[hpsdr] Starter question

James Courtier-Dutton James at superbug.co.uk
Wed Nov 15 06:13:21 PST 2006


Philip Covington wrote:
> ***** High Performance Software Defined Radio Discussion List *****
>
> On 11/15/06, Christopher T. Day <CTDay at lbl.gov> wrote:
>   
>> ***** High Performance Software Defined Radio Discussion List *****
>>
>> Bob,
>>
>> The way the protocol is currently designed, all the audio data and
>> SDR-1000-type control data are interleaved into one byte stream into Ozy
>> and one byte stream out. So, no, I believe you will not be able to run
>> these functions in separate processes easily. Part of the idea of making
>> the Janus/Ozy combo into a real audio card would be to separate the
>> control functions into separate pipes so that multiple processes could
>> work with the hardware as you would like. However, nothing much has come
>> of that effort so far. [I've been one of those pushing that idea, but
>> haven't managed to actually produce anything so far.] Note that this
>> would involve a fairly deep redesign of the firmware in the FX2 and the
>> CPLD/FPGA configurations.
>>
>>
>>         Chris - AE6VK
>>     
> It would probably be better to set up a user mode server process that
> handles access to the OZY USB device that other processes can connect
> to.
>
> I think it is a mistake to try to make OZY look like a sound card to
> the system.  Right now we enjoy very low latency and overhead in
> talking to the OZY via USB.  Making OZY appear as a sound card puts
> more latency and overhead crud on top of what we have now.
>
> Phil N8VB
>   
I don't know about windows, but for Linux having separate USB endpoints 
for audio and control would be considerably easier to deal with. It 
would not add any latency overhead by separating these. The best 
improvement to latency would be to use USB 2.0 high speed instead of 
full speed. I don't know which speed the OXY will be using.

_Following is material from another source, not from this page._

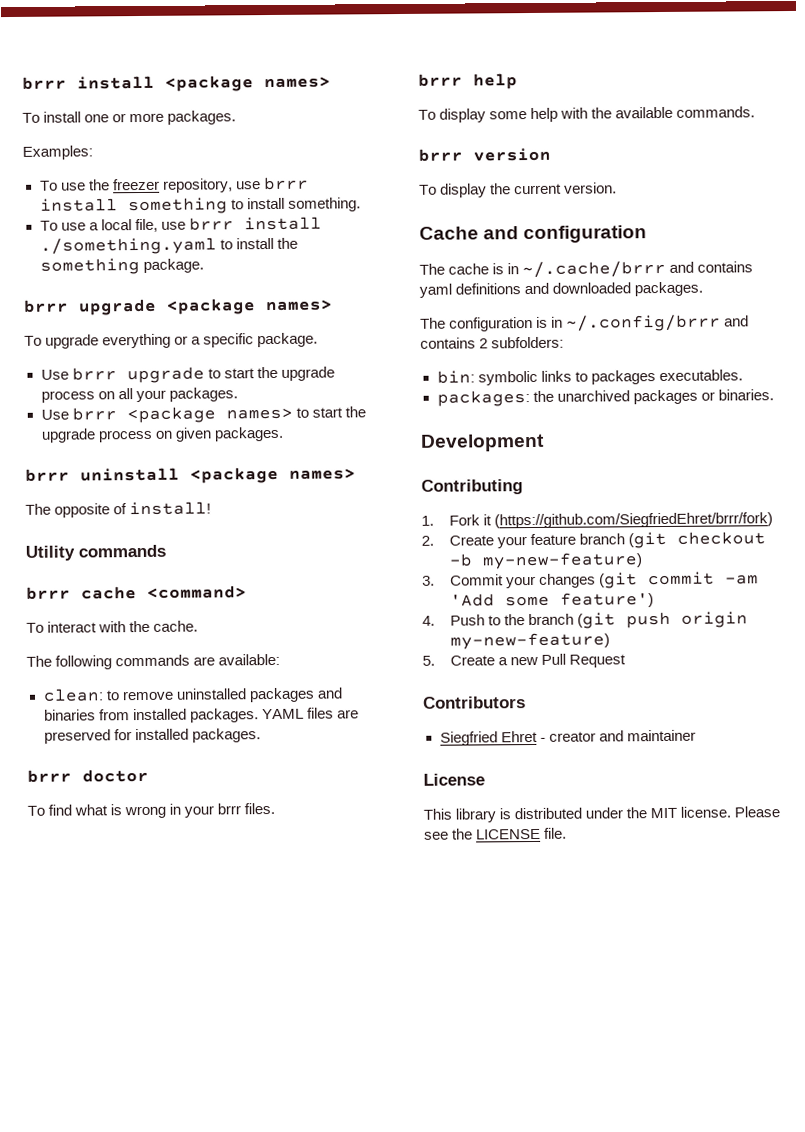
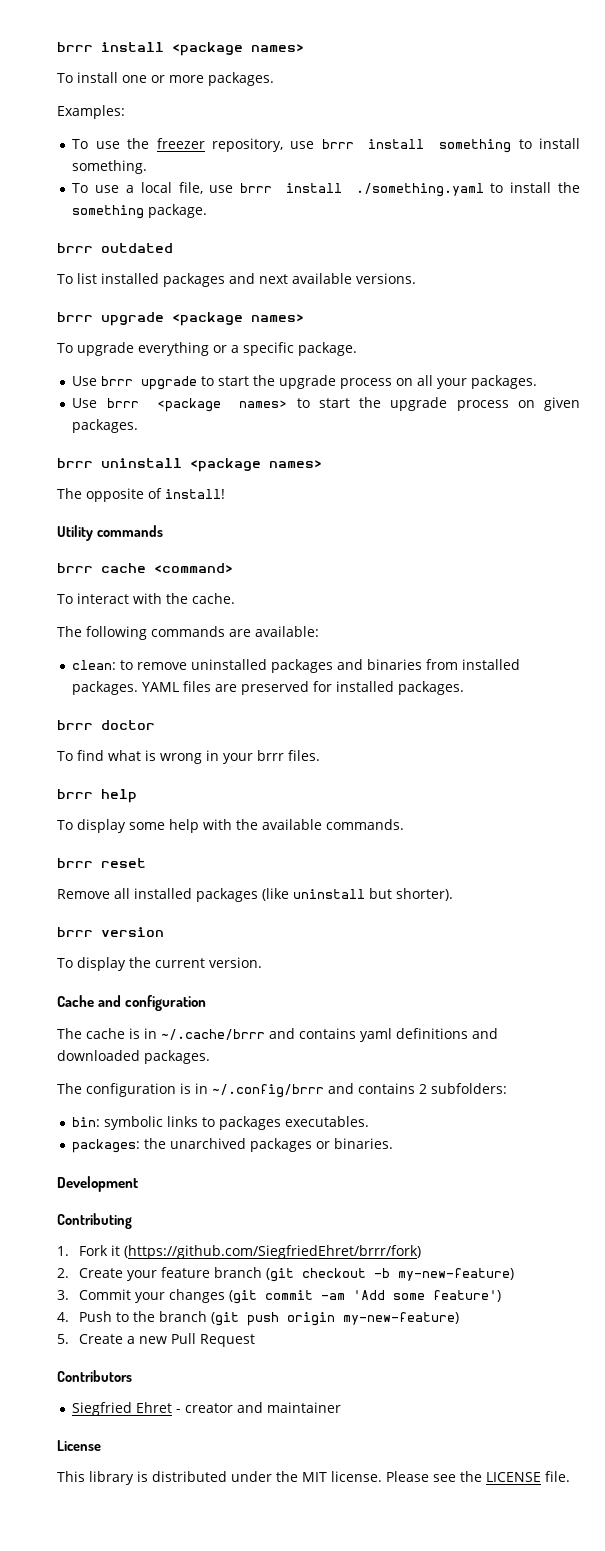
(204, 265) none -> [57,243,173,253] [57,273,416,287] // brrr outdated // To list installed packages and next available versions.
(756, 112) none -> [57,858,146,868] [57,888,453,902] // brrr reset // Remove all installed packages (like uninstall but shorter).

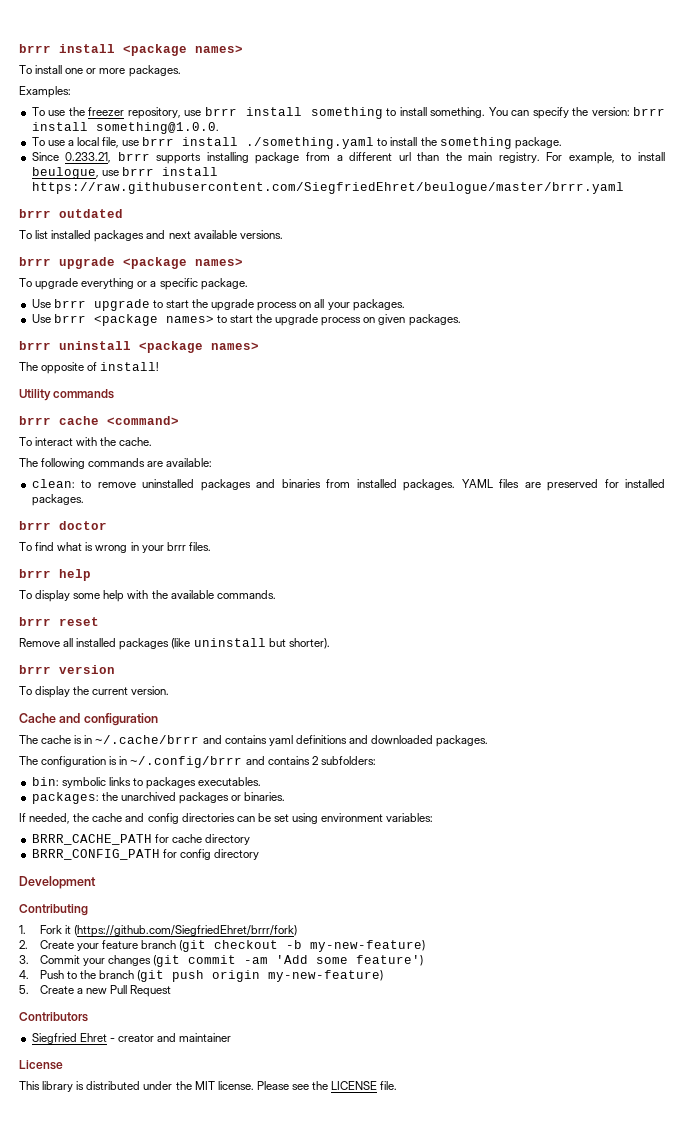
(148, 167) none -> [488,107,665,119] [31,122,219,134] You can specify the version: brrr install something@1.0.0.
(208, 211) none -> [31,152,665,164] [31,167,218,179] [31,182,624,194] // Since 0.233.21, brrr supports installing package from a different url than the main registry. For example, to install beulogue, use brrr install https://raw.githubusercontent.com/SiegfriedEhret/beulogue/master/brrr.yaml
(394, 1143) none -> [19,813,434,824] [31,834,250,845] [31,849,259,860] // If needed, the cache and config directories can be set using environment variables: // BRRR_CACHE_PATH for cache directory // BRRR_CONFIG_PATH for config directory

Using USB 
2.0 high speed could also help with the import of more data from the 
Mercury board, for purposes of passing high speed sampling direct to the 
PC, for maybe the purposes of a high speed storage oscilloscope or 
better panoramic display.

I was going to try to write a Linux driver for the OZY usb, but probably 
will not do it now because the current packing approach involves too 
much work and adds unnecessary CPU overhead in processing the samples 
due to extra memcpy() required when demuxing the stream. It is better to 
get the USB hardware to do the demuxing, and not the CPU.